Human Anatomy & Physiology (Human Body Systems)
Unit 3: Unit 3: Transport & DefenseHBS 3.3Human Body Systems: virology & risk

Running and reading a plaque assay

Count clear plaques to measure how many infectious virus particles are in a sample (titer in PFU/mL).

Builds on (2 levels back)inferred · high confidence
  • Serial dilution and dilution factor: Titer depends on how much the sample was diluted, so you must read the dilution factor correctly before you can count back to the original.
  • Rate as a quotient (per mL): PFU/mL is a 'per-volume' number, so you need to divide a count by a volume: the same idea as miles per hour.

Prerequisites are inferred: pending teacher review.

Re-learn the skill with worked practice and clear examples.

Each plaque is a hole of dead cells that one virus started, so plaques count infectious virus. Titer in PFU/mL = plaques divided by (volume plated times dilution factor).

Step 1: Define a plaque
A plaque is a clear circle in a lawn of cells where one infectious virus infected a cell, copied itself, and spread outward, killing the cells. One starting virus makes one plaque, so we report counts as plaque-forming units (PFU).
Step 2: Pick a countable plate
Scientists count a plate with a clear, separate number of plaques (often 20-100). A plate that is too crowded or has zero plaques cannot be counted accurately.
Step 3: Apply the titer formula
Titer (PFU/mL) equals the plaque count divided by the volume plated in mL, then divided again by the dilution factor (the small number like 10^-5). Carry the dilution carefully.
Practice

A student plates 0.1 mL of a 10^-5 viral dilution onto a cell lawn and counts the clear plaques shown in the dish. What is the titer of the original sample in PFU/mL?

Reviewed
PlateVolume platedDilutionClear plaques counted
A0.1 mL10^-525
One plate: 0.1 mL of a 10 to the negative 5 dilution was plated and 25 clear plaques were counted.
  1. A.2.5 x 10^5 PFU/mL
  2. B.2.5 x 10^6 PFU/mL
  3. C.2.5 x 10^7 PFU/mL
  4. D.2.5 x 10^8 PFU/mL
Show the worked solution ▾

Answer: C. 2.5 x 10^7 PFU/mL

  1. Step 1: Write the formula: Titer = plaques divided by (volume plated x dilution factor).
  2. Step 2: Plug in the numbers: Titer = 25 divided by (0.1 mL x 10^-5). First, 0.1 x 10^-5 = 10^-6.
  3. Step 3: Divide: 25 divided by 10^-6 = 25 x 10^6 = 2.5 x 10^7 PFU/mL.

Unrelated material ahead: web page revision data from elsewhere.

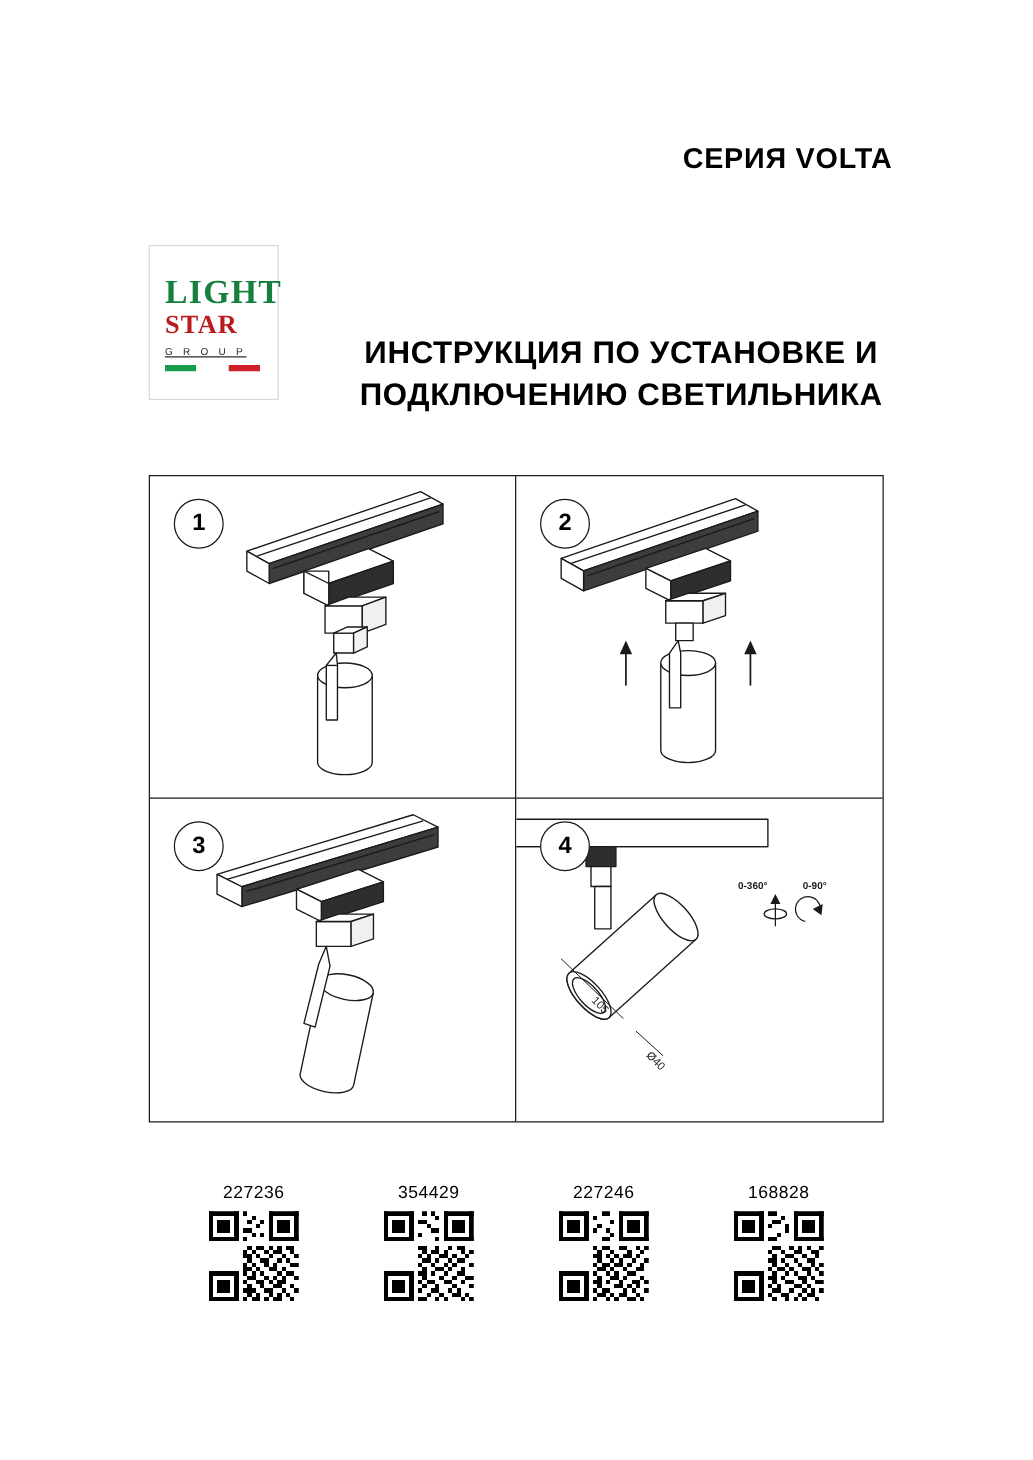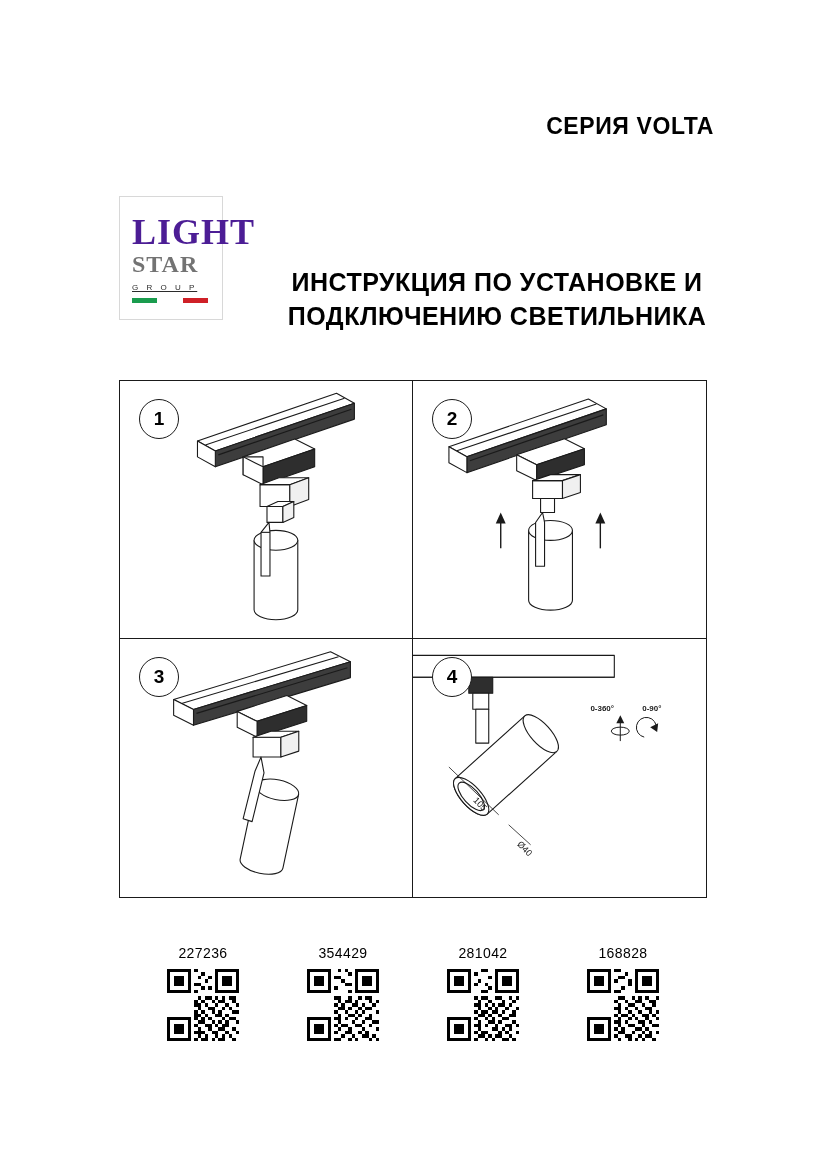--- a/index.html
+++ b/index.html
@@ -50,33 +50,33 @@
     background: #fff;
     box-sizing: border-box;
     display: flex;
     flex-direction: column;
     justify-content: center;
     align-items: flex-start;
     padding-left: 12px;
   }
   .logo-line1 {
     font-family: "Liberation Serif", serif;
-    font-size: 36px;
+    font-size: 27px;
     font-weight: bold;
     letter-spacing: 1px;
     line-height: 1;
-    color: #4c1d95;
+    color: #15803d;
   }
   .logo-line2 {
     font-family: "Liberation Serif", serif;
-    font-size: 24px;
+    font-size: 21px;
     font-weight: bold;
     letter-spacing: 1px;
     line-height: 1;
-    color: #737373;
+    color: #b91c1c;
     margin-top: 2px;
     text-align: center;
   }
   .logo-line3 {
     font-size: 8px;
     letter-spacing: 3px;
     color: #2b2b2b;
     margin-top: 7px;
     text-decoration: underline;
   }
@@ -525,21 +525,21 @@
           <rect x="12" y="20" width="1" height="1"></rect>
             <rect x="14" y="20" width="1" height="1"></rect>
           <rect x="18" y="20" width="1" height="1"></rect>
             <rect x="20" y="20" width="1" height="1"></rect>
         </g>
       </svg>
     </div>
   </div>
 
   <div class="qr-item">
-    <div class="qr-code-label">281042</div>
+    <div class="qr-code-label">227246</div>
     <div class="qr-img">
       <svg width="72" height="72" viewBox="0 0 21 21" shape-rendering="crispEdges" xmlns="http://www.w3.org/2000/svg">
         <rect width="21" height="21" fill="#fff"></rect>
         <g fill="#000">
           <rect x="0" y="0" width="7" height="1"></rect>
             <rect x="0" y="6" width="7" height="1"></rect>
           <rect x="0" y="0" width="1" height="7"></rect>
             <rect x="6" y="0" width="1" height="7"></rect>
           <rect x="2" y="2" width="3" height="3"></rect>
           <rect x="14" y="0" width="7" height="1"></rect>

Why it's right: 25 plaques divided by (0.1 mL times 10^-5) equals 25 divided by 10^-6, which is 2.5 x 10^7 PFU/mL.

Why the others miss:
  • A: This drops two factors of ten; check that 0.1 x 10^-5 = 10^-6, not 10^-4.
  • B: This is off by one factor of ten, likely from forgetting the 0.1 mL volume.
  • D: This adds an extra factor of ten; recheck 0.1 x 10^-5 = 10^-6.

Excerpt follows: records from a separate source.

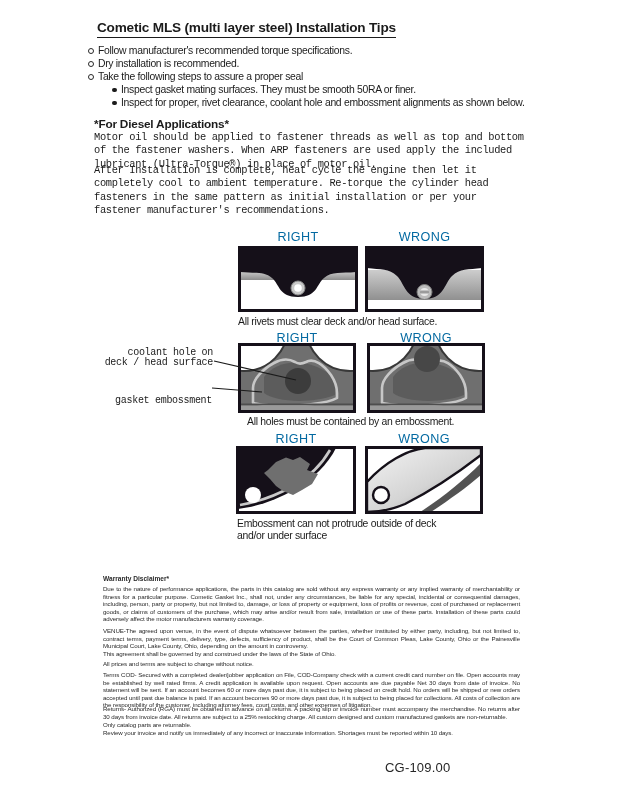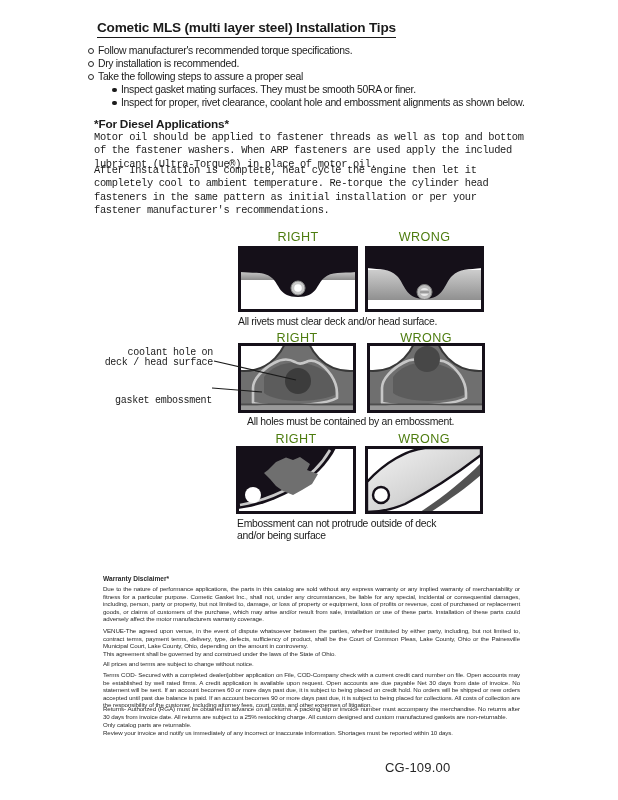--- a/index.html
+++ b/index.html
@@ -17,21 +17,21 @@
   .bullet::before{
     content:"";position:absolute;left:0;top:3px;width:4px;height:4px;border:1px solid #2a2a2a;border-radius:50%;
   }
   .sub-bullet{left:112px;font-size:10.4px;letter-spacing:-0.3px;white-space:nowrap;padding-left:9px;}
   .sub-bullet::before{
     content:"";position:absolute;left:0;top:3.5px;width:4.5px;height:4.5px;background:#1b1b1b;border-radius:50%;
   }
   .diesel-heading{left:94px;top:117px;font-size:11.8px;font-weight:bold;letter-spacing:-0.2px;}
   .body-para{left:94px;width:432px;font-size:10.4px;line-height:13.4px;letter-spacing:-0.35px;font-family:Liberation Mono, monospace;}
   
-  .rw-label{font-size:12.6px;letter-spacing:0.4px;text-align:center;color:#4d7c0f;}
+  .rw-label{font-size:12.6px;letter-spacing:0.4px;text-align:center;color:#0369a1;}
   .caption{font-size:10.4px;letter-spacing:-0.3px;white-space:nowrap;}
   .panel{display:block;}
   .ann-label{font-size:10px;letter-spacing:-0.3px;text-align:right;white-space:nowrap;color:#1b1b1b;font-family:Liberation Mono, monospace;}
   
   .warr{left:103px;width:417px;font-size:6.2px;line-height:7.6px;letter-spacing:-0.1px;
         text-align:justify;color:#2a2a2a;white-space:pre-line;}
   .warr-heading{left:103px;top:575px;font-size:6.6px;font-weight:bold;color:#2a2a2a;}
   .footer-code{left:385px;top:760px;font-size:13px;letter-spacing:0.2px;color:#262626;}
 </style>
 </head>
@@ -175,21 +175,21 @@
     <rect width="118" height="68" fill="#ffffff"></rect>
     <g clip-path="url(#r3clipB)">
       <path d="M2,36 C20,16 42,4 60,2 L116,2 L116,9 C94,26 64,46 40,58 C26,64 12,66 2,66 Z" fill="url(#g3)" stroke="#151019" stroke-width="2.4"></path>
       <path d="M52,68 C76,53 98,35 116,17 L116,29 C100,43 78,58 63,68 Z" fill="#535353"></path>
       <circle cx="16" cy="49" r="8" fill="#ffffff" stroke="#151019" stroke-width="2.4"></circle>
     </g>
     <rect x="1.5" y="1.5" width="115" height="65" fill="none" stroke="#151019" stroke-width="3"></rect>
   </svg>
 
   <div class="abs caption" style="left:237px;top:518px;">Embossment can not protrude outside of deck</div>
-  <div class="abs caption" style="left:237px;top:529.5px;">and/or being surface</div>
+  <div class="abs caption" style="left:237px;top:529.5px;">and/or under surface</div>
 
   <div class="abs warr-heading">Warranty Disclaimer*</div>
   <div class="abs warr" style="top:585px;">Due to the nature of performance applications, the parts in this catalog are sold without any express warranty or any implied warranty of merchantability or fitness for a particular purpose.  Cometic Gasket Inc., shall not, under any circumstances, be liable for any special, incidental or consequential damages, including, person, party or property, but not limited to, damage, or loss of property or equipment, loss of profits or revenue, cost of purchased or replacement goods, or claims of customers of the purchase, which may arise and/or result from sale, installation or use of these parts.  Installation of these parts could adversely affect the motor manufacturers warranty coverage.</div>
   <div class="abs warr" style="top:627px;">VENUE-The agreed upon venue, in the event of dispute whatsoever between the parties, whether instituted by either party, including, but not limited to, contract terms, payment terms, delivery, type, defects, sufficiency of product, shall be the Court of Common Pleas, Lake County, Ohio or the Painesville Municipal Court, Lake County, Ohio, depending on the amount in controversy.
 This agreement shall be governed by and construed under the laws of the State of Ohio.</div>
   <div class="abs warr" style="top:660px;">All prices and terms are subject to change without notice.</div>
   <div class="abs warr" style="top:671px;">Terms COD- Secured with a completed dealer/jobber application on File, COD-Company check with a current credit card number on file.  Open accounts may be established by well rated firms.  A credit application is available upon request.  Open accounts are due payable Net 30 days from date of invoice.  No statement will be sent.  If an account becomes 60 or more days past due, it is subject to being placed on credit hold.  No orders will be shipped or new orders accepted until past due balance is paid.  If an account becomes 90 or more days past due, it is subject to being placed for collections.  All costs of collection are the responsibility of the customer, including attorney fees, court costs, and other expenses of litigation.</div>
   <div class="abs warr" style="top:705px;">Returns- Authorized (RGA) must be obtained in advance on all returns.  A packing slip or invoice number must accompany the merchandise.  No returns after 30 days from invoice date.  All returns are subject to a 25% restocking charge.  All custom designed and custom manufactured gaskets are non-returnable.</div>
   <div class="abs warr" style="top:721px;">Only catalog parts are returnable.
 Review your invoice and notify us immediately of any incorrect or inaccurate information.  Shortages must be reported within 10 days.</div>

Aligned to HBS 3.3: plaque assay titer (PFU/mL) · reading level ~grade 9

Where you'd see this
  • A vaccine lab reports virus stock as PFU/mL so every batch can be diluted to the same infectious dose.
Video library
Watch: Running and reading a plaque assay
How to Perform a Plaque Assay
Virology Research Services · ~4 min
Guided notes

Fill these in as you work through the lesson.

Big idea: Each clear plaque in a lawn of cells comes from one infectious virus, so counting plaques and dividing by the volume and dilution gives you the virus titer.
Key terms: write the meaning
  • Plaque (a clear spot):  
  • PFU (what you count):  
  • Titer (concentration):  
  • Dilution factor (how much weaker you made it):  
The rule

Titer (PFU/mL) = number of   divided by (volume plated in mL multiplied by the   ).

Check yourself
  1. Why does one virus particle make one whole plaque instead of just infecting one cell? 
  2. If you forgot to multiply by the dilution factor, would your titer be too high or too low? 
  3. Why do scientists count a plate that has 25 plaques instead of one that is too crowded to count? 
Work one example

A lab plates 0.1 mL of a 10^-5 dilution and counts 25 plaques. Work out the titer in PFU/mL, showing the volume and the dilution factor in your math.